CNE has also entered into a signed agreement option, with Altenesol, to participate in the LNG revenue chain from an equity investment of 13 MMUSD into the project in exchange for an approximate 26 percent ownership position. Under the contract Altenesol will pay U.S 4.90 /MMbtu with a 2% escalation clause over the 15 year contract period, which is a past through to the off-takers.
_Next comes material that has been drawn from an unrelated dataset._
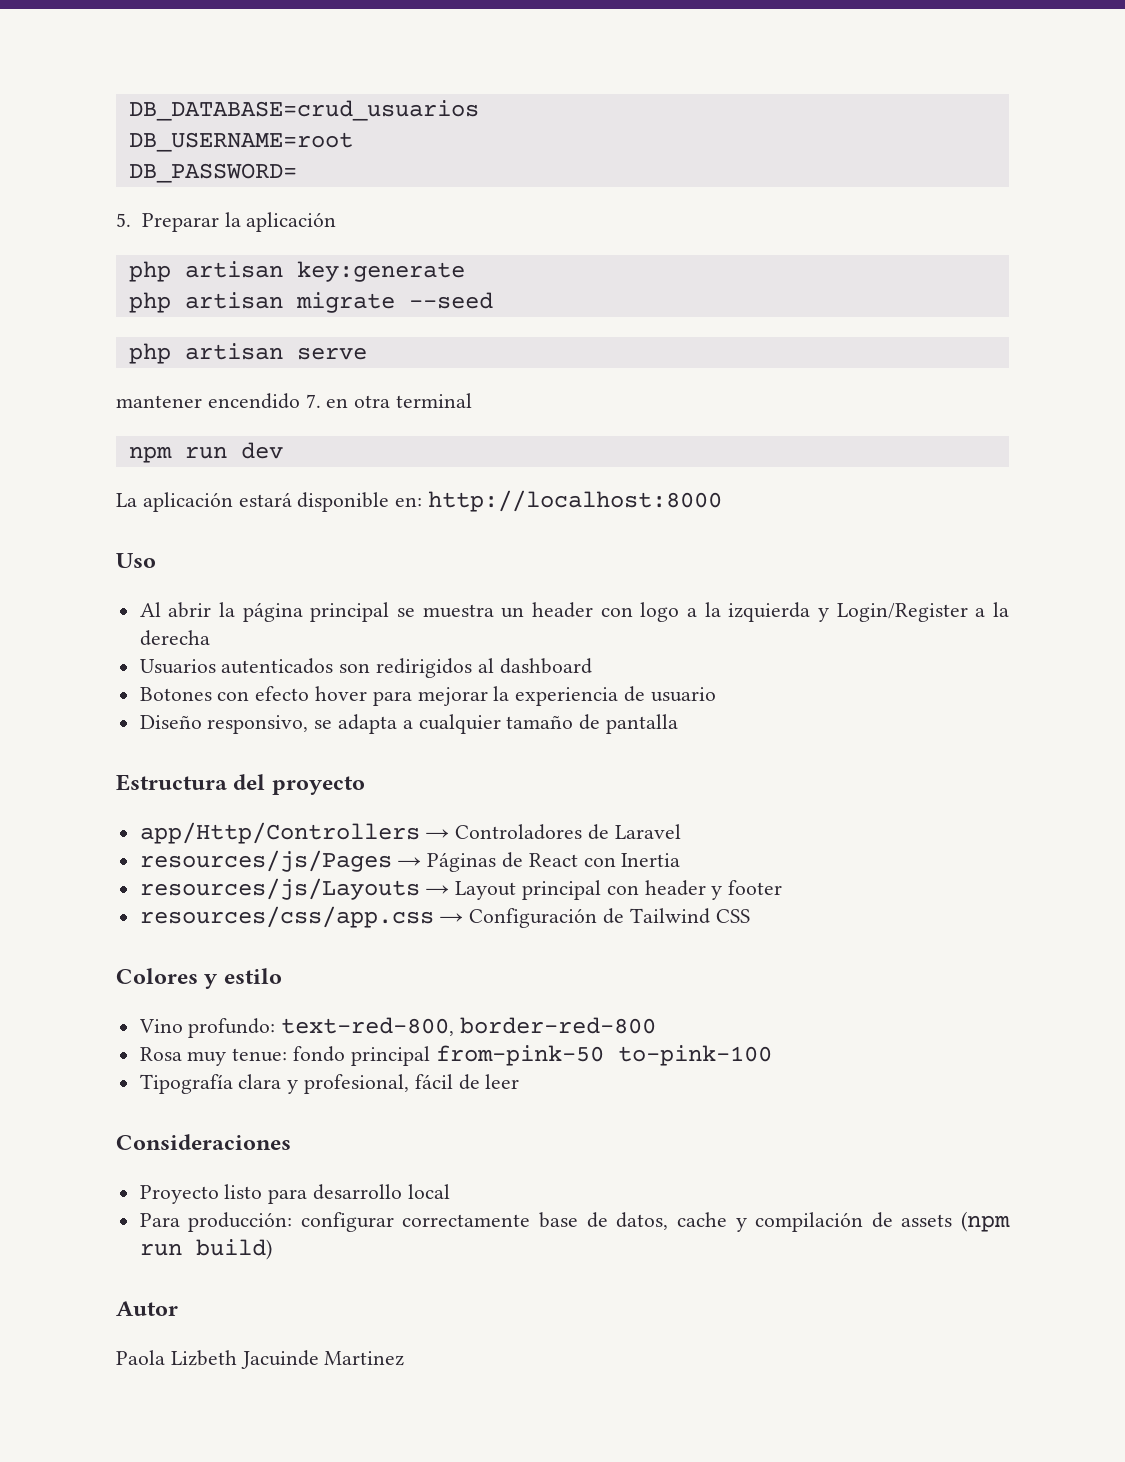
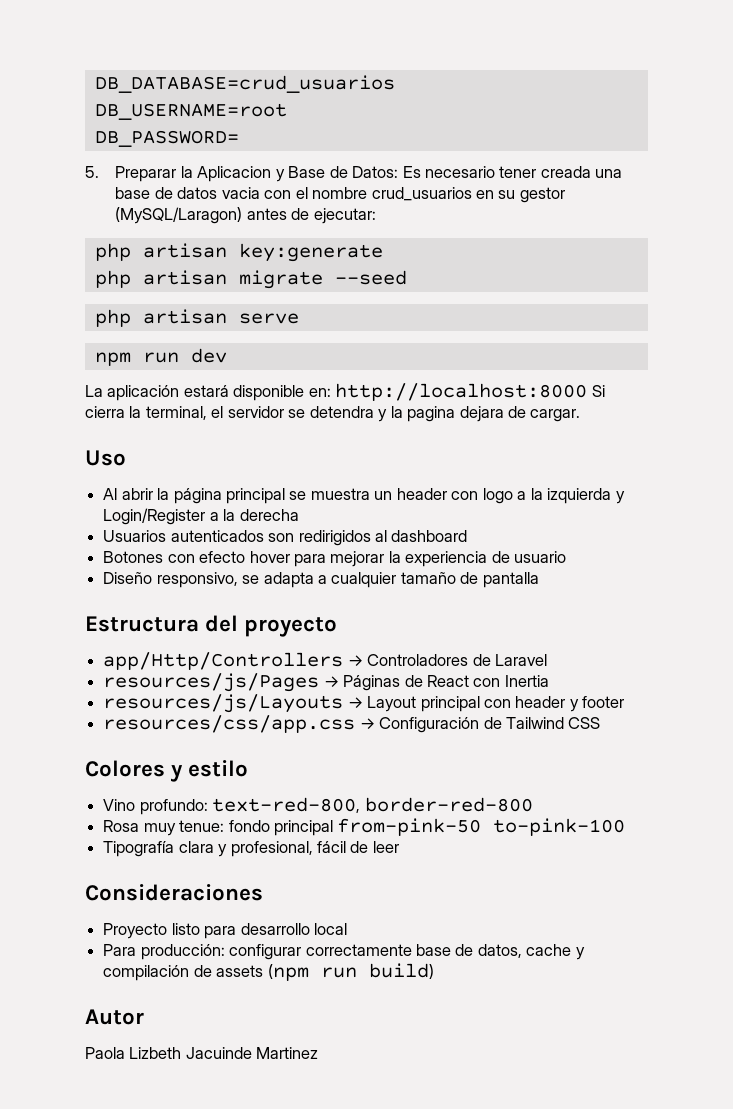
- 5. Preparar la aplicación
+ 5. Preparar la Aplicacion y Base de Datos: Es necesario tener creada una base de datos vacia con el nombre crud_usuarios en su gestor (MySQL/Laragon) antes de ejecutar:
- mantener encendido 7. en otra terminal
- La aplicación estará disponible en: http://localhost:8000
+ La aplicación estará disponible en: http://localhost:8000 Si cierra la terminal, el servidor se detendra y la pagina dejara de cargar.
CNE has already executed two other gas contracts previously at 5.40 / MMbtu and 8.00 / MMbtu with 3% escalation clauses to other sources.
“Altenesol provides us with a direct route to growing the South America, Central America and the Caribbean consumers and exposure to the full value chain from gas sales to LNG sales as we expand our market,” said Charle Gamba C.E.O Canacol.
“We look forward to a mutually beneficial relationship with Canacol and a shared vision of the Global LNG market. We have a solid foundation in place and a blueprint to accelerate expansion. CNE’s option to participate in the equity of the project opens greater expectations to Altenesol’s vision as well as having a solid company supporting the proliferation of the LNG through South America, Central America and the Caribbean. We thank the many team members that have made this possible, in particular the Philippi, Prietocarrizosa & Uria law firm and our agents BTG-Pactual Colombia/MVC as well as our shareholders for their patient support as we build a solid corporation for the future. Many company developments are nearing completion and will add to our value,” said Nelson De La Nuez C.E.O. Altenesol/IAHL.